The illusion of TDD — dncrht's blog

17 Mar 2017

In my view, TDD has become a mirage, an illusion. Something that everybody claim they do or see, but doesn’t actually exist.

For starters, let’s remember what TDD stands for: Test Driven Development (pay attention to the colours chosen here, you’ll find out later)

It means that writing tests will drive how you write software, or in other words, the implementation. Very simple 2-step process, isn’t it?

Write the test
Write the implementation

In practical terms, the test is defining the behaviour of your implementation, resulting in that neat feature will appear on a web browser, that script that computes your tax returns, whatever…

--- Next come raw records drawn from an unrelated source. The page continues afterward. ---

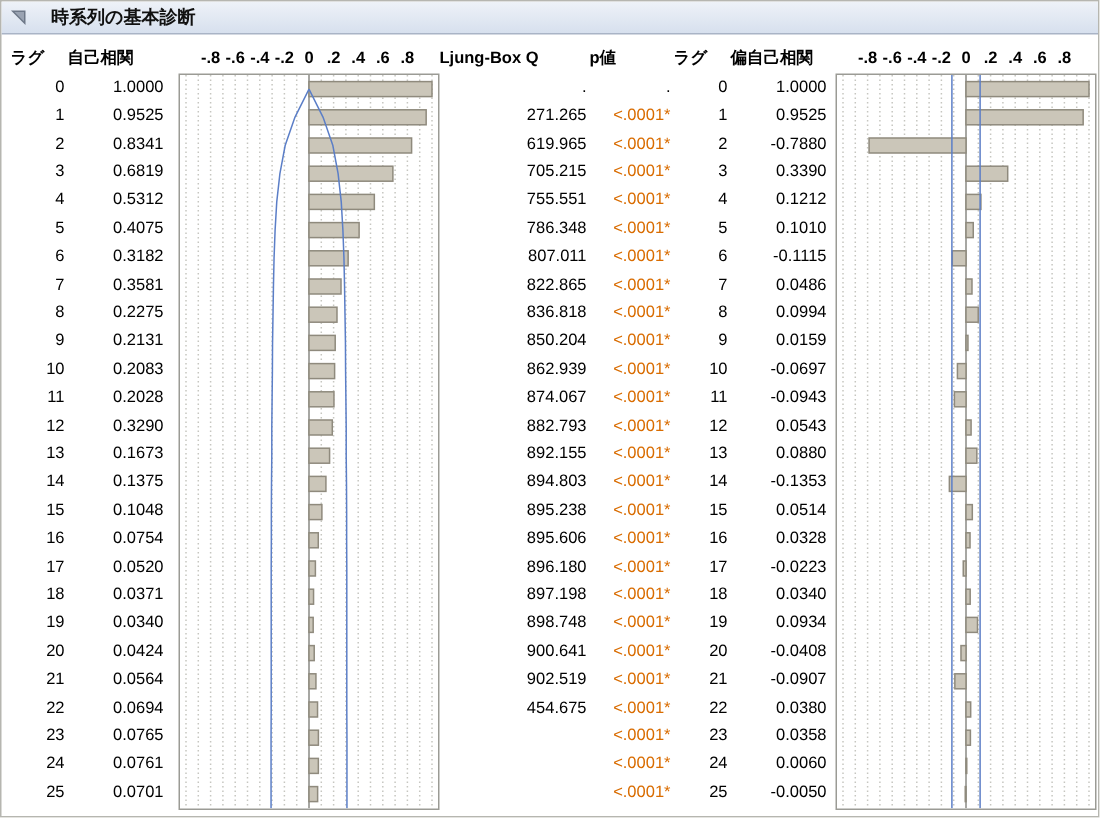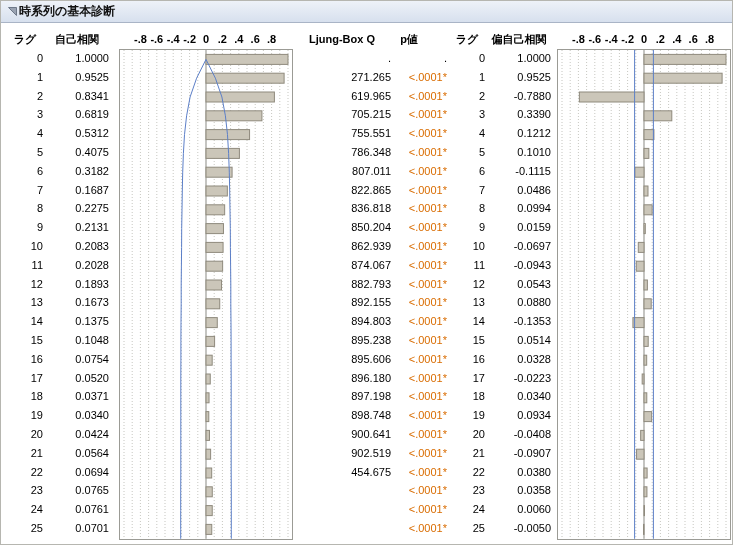--- a/index.html
+++ b/index.html
@@ -12,7 +12,7 @@
   .titlebar {
     height:22px; background:linear-gradient(#eef2f8,#d7e0ee);
     border-bottom:1px solid #a9b4c6;
-    display:flex; align-items:center; gap:1px; padding:0 6px;
+    display:flex; align-items:center; gap:16px; padding:0 6px;
   }
   .titlebar .title { font-size:12px; font-weight:bold; color:#111; }
   .content {

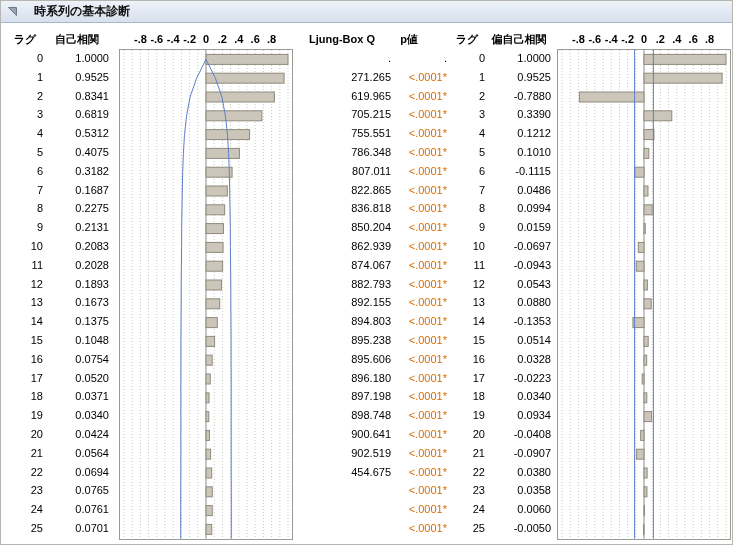--- a/index.html
+++ b/index.html
@@ -23,7 +23,7 @@
   }
   .hdr {
     font-size:11px; font-weight:bold; color:#000;
-    text-align:center; height:20px; line-height:20px;
+    text-align:left; height:20px; line-height:20px;
     padding-right:2px; white-space:nowrap;
   }
   .hdr.pval-hdr { padding-right:24px; }

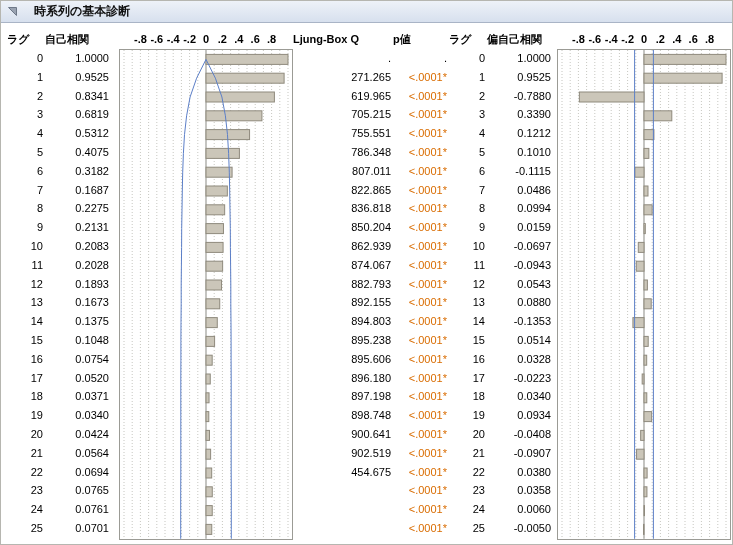--- a/index.html
+++ b/index.html
@@ -116,7 +116,7 @@
         <div class="cell">0.5312</div>
         <div class="cell">0.4075</div>
         <div class="cell">0.3182</div>
-        <div class="cell">0.1687</div>
+        <div class="cell">0.3581</div>
         <div class="cell">0.2275</div>
         <div class="cell">0.2131</div>
         <div class="cell">0.2083</div>

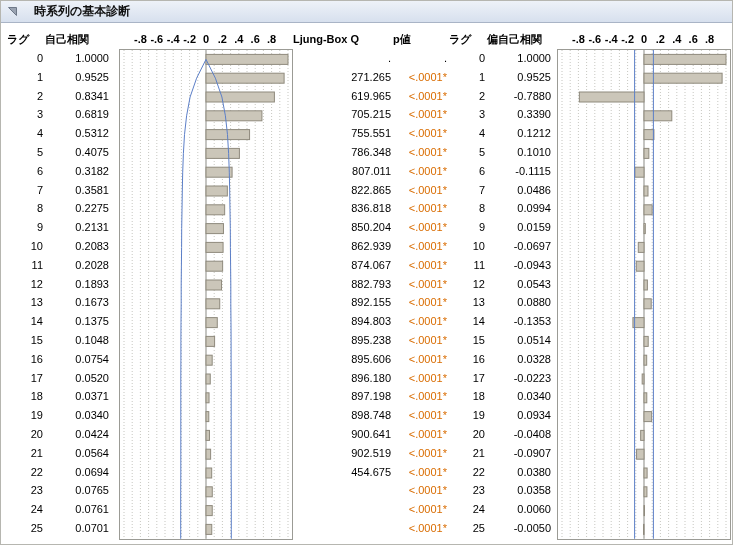--- a/index.html
+++ b/index.html
@@ -121,7 +121,7 @@
         <div class="cell">0.2131</div>
         <div class="cell">0.2083</div>
         <div class="cell">0.2028</div>
-        <div class="cell">0.1893</div>
+        <div class="cell">0.3290</div>
         <div class="cell">0.1673</div>
         <div class="cell">0.1375</div>
         <div class="cell">0.1048</div>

TDD hence implies you have a clear understanding of the behaviour. Because you’ve written the requirements beforehand, it allows you to write better code by freezing the requirements. You only change one thing at a time: either the behaviour or the code but not both.

It allows you to catch errors. Because the test will fail if the implementation is not correct. It creates reliable software because you catch errors before they happen.

This process of writing test first is known as the red-green-refactor mantra.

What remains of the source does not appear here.